You're listening to NEWS Plus Special English, I'm Paul James in Beijing.
A cat-and-mouse game played out in a Chinese village some 5,300 years ago is helping scientists understand how wild felines transformed into the tame pets we know today.
Scientists believe that, in fact, it was the cat's appetite that started it down the path to domestication.
The grain stored by ancient farmers was a magnet for rodents. And that drew wild cats into villages to hunt the little critters. Over time, wild cats adapted to village life and became tamer around their human hosts.
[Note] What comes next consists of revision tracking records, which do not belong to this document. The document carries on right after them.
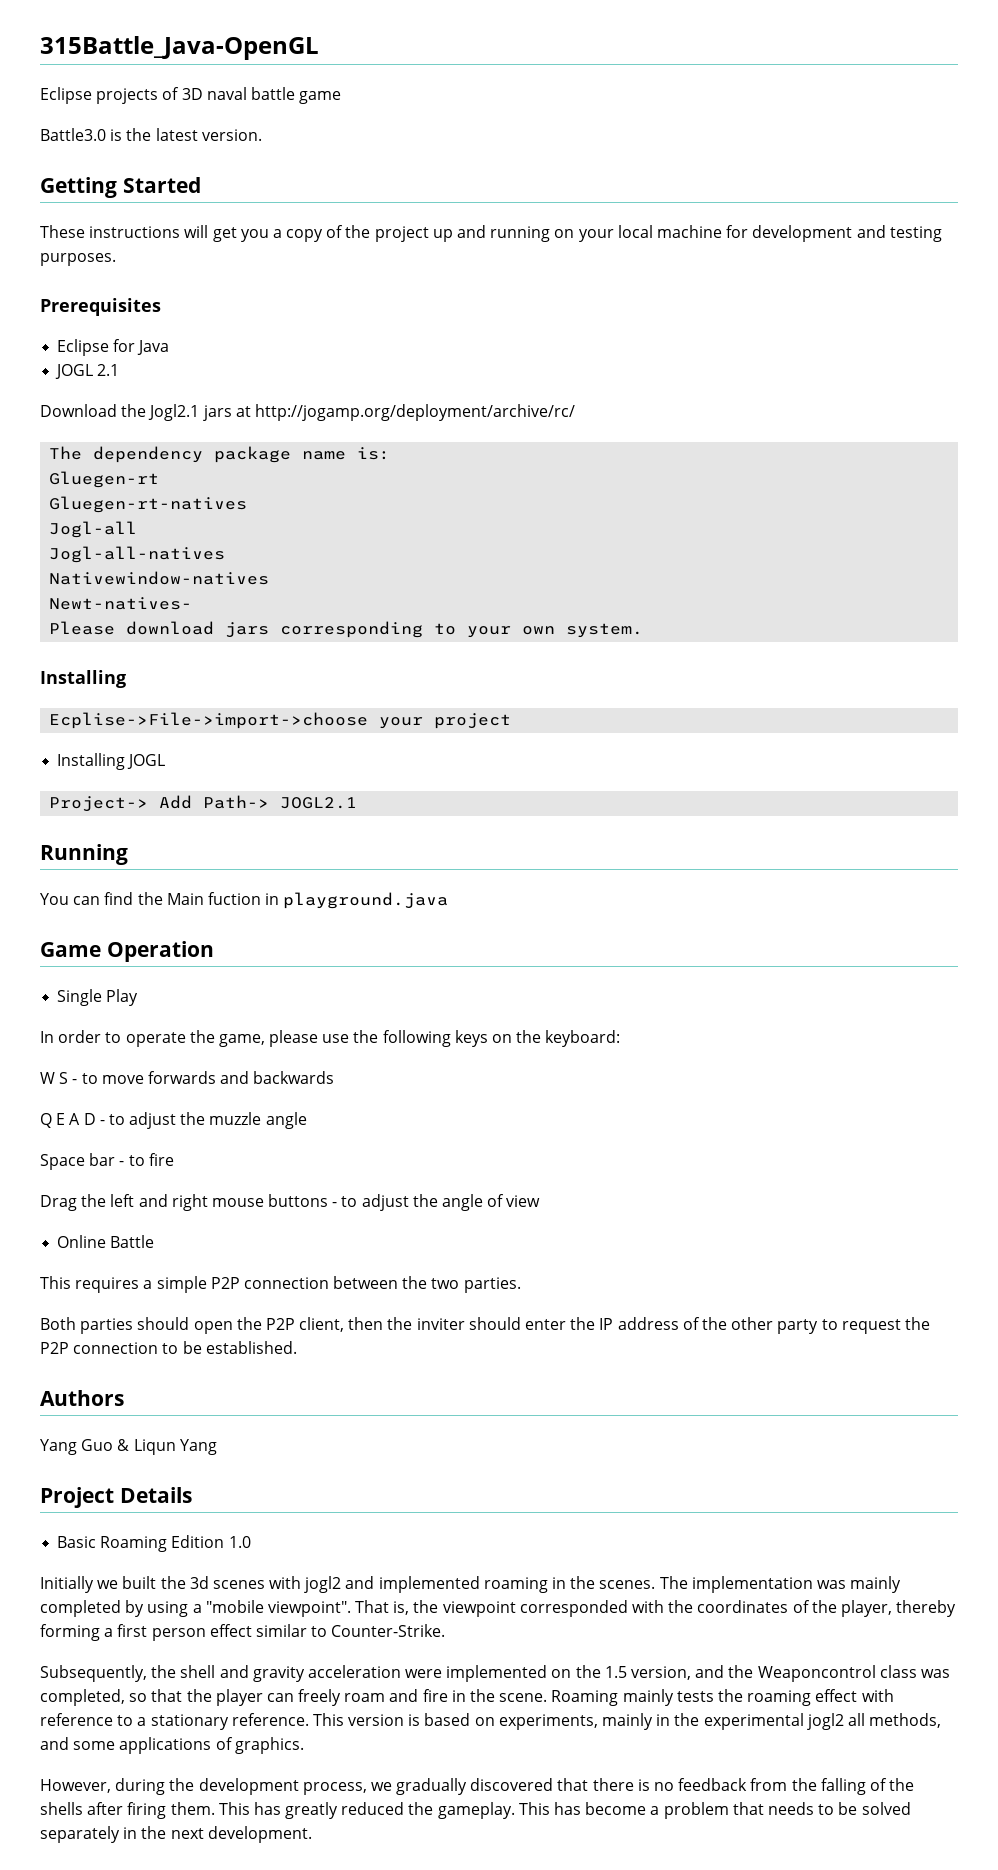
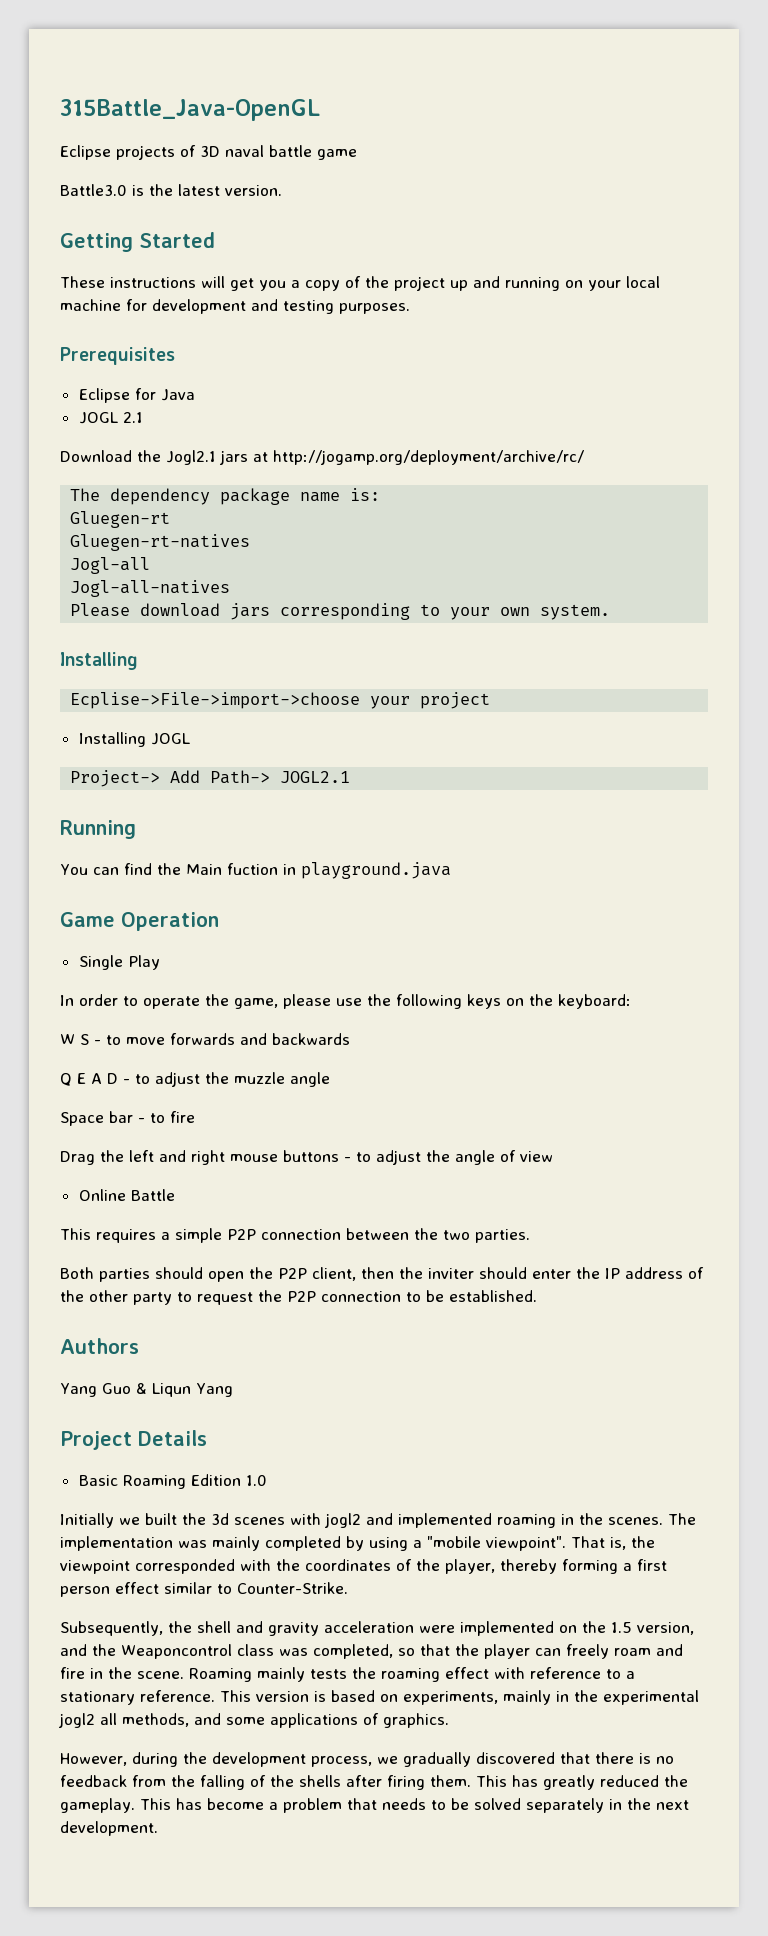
[49,571,270,585] [49,597,193,610] // Nativewindow-natives // Newt-natives- -> (231, 588) none

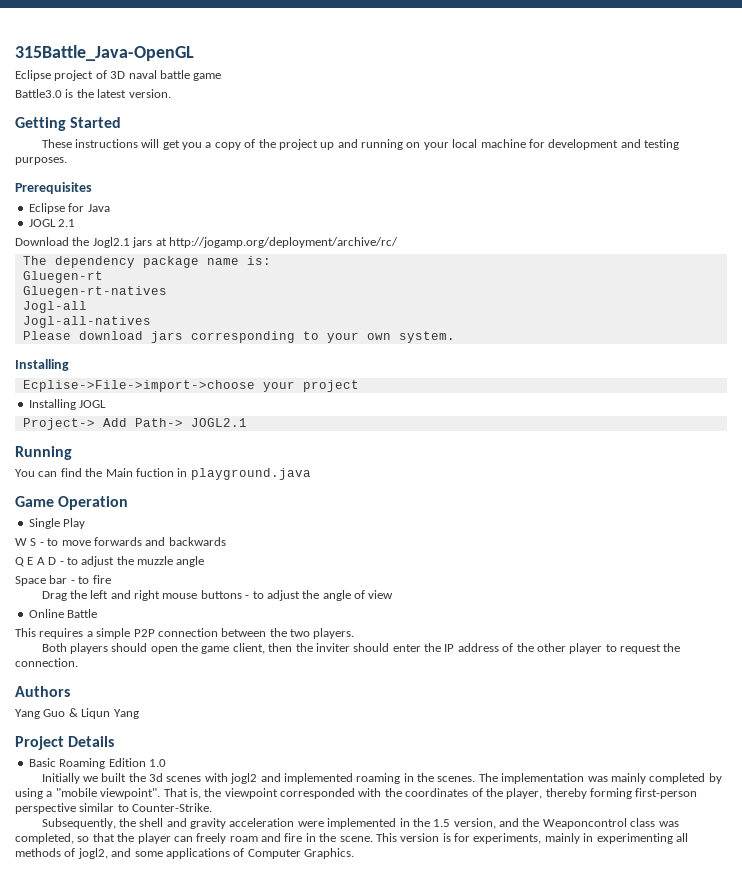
[116,145,175,160] projects -> [54,70,94,81] project
[60,994,631,1009] // In order to operate the game, please use the following keys on the keyboard: -> (86, 523) none
[475,1229,530,1243] parties. -> [313,628,355,639] players.
[99,1268,150,1282] parties -> [69,643,108,654] players
[278,1268,307,1279] P2P -> [201,646,230,654] game
[133,1292,172,1305] party -> [569,643,603,654] player
[287,1290,537,1302] P2P connection to be established. -> [15,658,78,667] connection.
[623,1559,667,1571] [60,1582,159,1597] a first person effect -> [635,788,698,799] [15,803,76,814] first-person perspective
[559,1625,577,1633] on -> [399,818,410,827] in
[189,1667,635,1682] [60,1690,215,1705] Roaming mainly tests the roaming effect with reference to a stationary reference. -> (373, 839) none
[331,1690,398,1702] based on -> [454,833,470,842] for
[574,1690,699,1705] [58,1713,449,1728] [60,1752,674,1767] [60,1775,688,1790] [60,1798,689,1813] [60,1821,158,1836] the experimental jogl2 all methods, and some applications of graphics. // However, during the development process, we gradually discovered that there is no feedback from the falling of the shells after firing them. This has greatly reduced the gameplay. This has become a problem that needs to be solved separately in the next development. -> [596,833,688,844] [15,848,354,859] experimenting all methods of jogl2, and some applications of Computer Graphics.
That's the leading theory, anyway, for how wild cats long ago were transformed and became ancestors of today's house cats. That happened in the Middle East, rather than China. But bones from the Chinese village back up the idea that felines took on the pest-control job in ancient times.
Researcher Fiona Marshall of Washington University in St. Louis is an author of a report on the fossil research, published online by the Proceedings of the National Academy of Sciences in the US.
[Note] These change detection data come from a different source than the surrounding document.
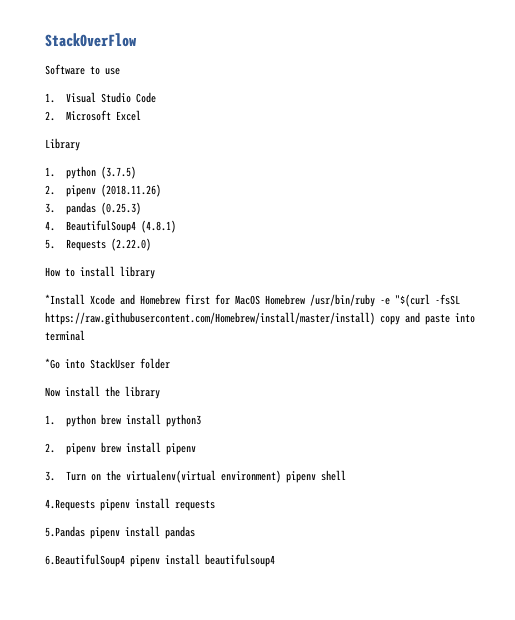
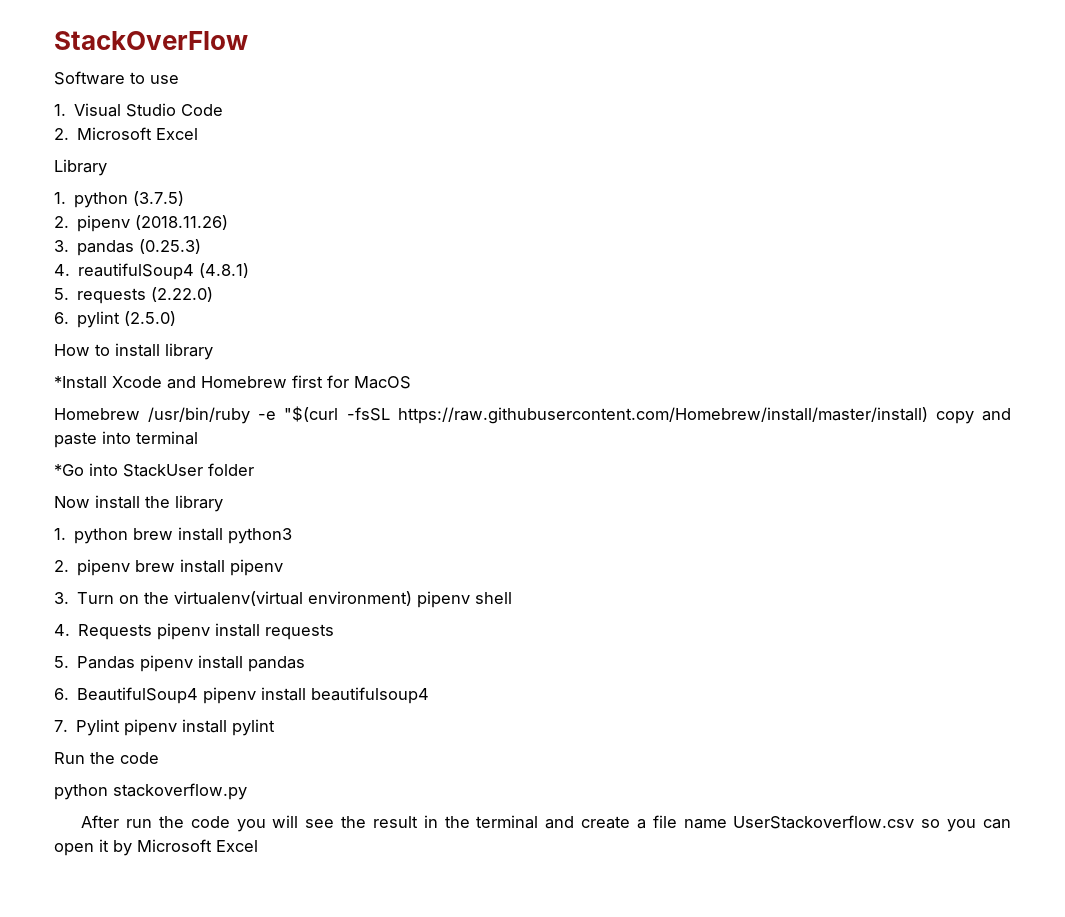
[66,220,137,233] BeautifulSoup4 -> [78,263,195,280] reautifulSoup4
[66,239,107,251] Requests -> [77,288,147,304] requests
(152, 244) none -> [54,311,177,328] // 6. pylint (2.5.0)
(260, 300) none -> (411, 382) //
[45,499,95,511] 4.Requests -> [54,624,153,640] 4. Requests
[45,526,85,537] 5.Pandas -> [54,656,136,669] 5. Pandas
[45,554,125,567] 6.BeautifulSoup4 -> [54,687,199,704] 6. BeautifulSoup4
(275, 560) none -> [54,719,276,736] [54,752,159,764] [54,783,247,800] [81,815,1012,832] [54,839,258,856] // 7. Pylint pipenv install pylint // Run the code // python stackoverflow.py // After run the code you will see the result in the terminal and create a file name UserStackoverflow.csv so you can open it by Microsoft Excel

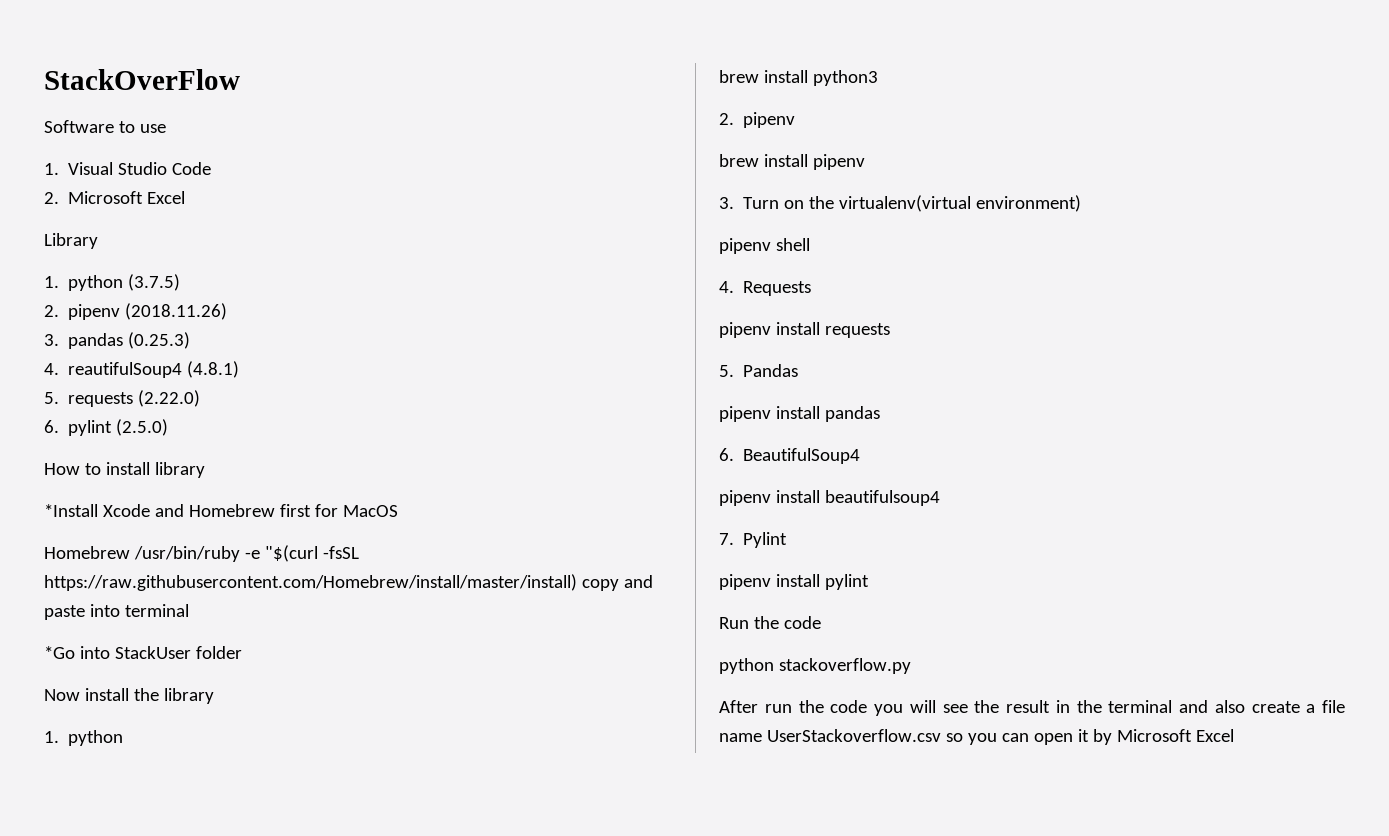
(129, 536) none -> (124, 738) //
(131, 567) none -> (796, 120) //
(413, 598) none -> (1082, 203) //
(153, 632) none -> (812, 288) //
(136, 662) none -> (799, 370) //
(199, 695) none -> (861, 456) //
(121, 727) none -> (788, 540) //
(575, 822) none -> [1214,700,1245,713] also

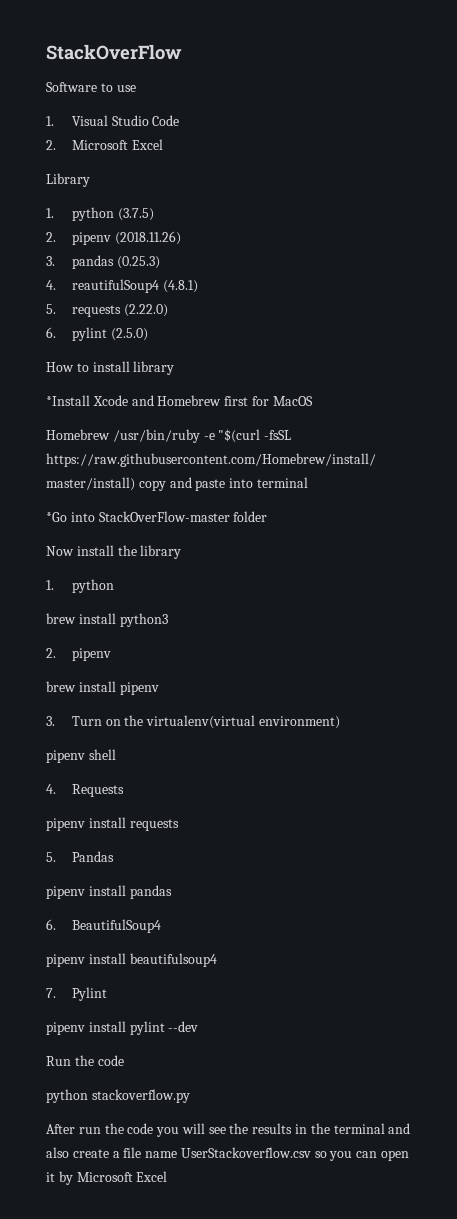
[114,646,191,659] StackUser -> [98,511,230,522] StackOverFlow-master
(869, 582) none -> [168,1021,199,1032] --dev
[1006,700,1050,713] result -> [252,1123,293,1134] results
The study, focused on an agricultural village in northern China, comes from a poorly understood time in the history of cats. The first evidence of domesticated cats comes much later, in Egyptian artwork from about 4,000 years ago.
So what went on in that village?
Researchers found signs that rodents were threatening the village grain supply. Storage vessels were designed to keep them out, and rodents had burrowed into a grain-storage pit.
In the ancient feline bones, chemical signatures indicated that the cats had eaten animals that in turn had fed on millet, a grain crop known to be harvested by the villagers. So apparently, the cats were indeed going after the rodents.
Marshall says it's not yet clear whether the cats were from a local wild population, or were already domesticated and had been brought in from elsewhere. Either way, she says, it shows that ancient cats filled the niche at the heart of the hypothesis about how domestication began.
Greger Larson of Durham University in England called the new work "an important step forward." He says few studies have focused on how cats became domesticated, in contrast to dogs, pigs and sheep.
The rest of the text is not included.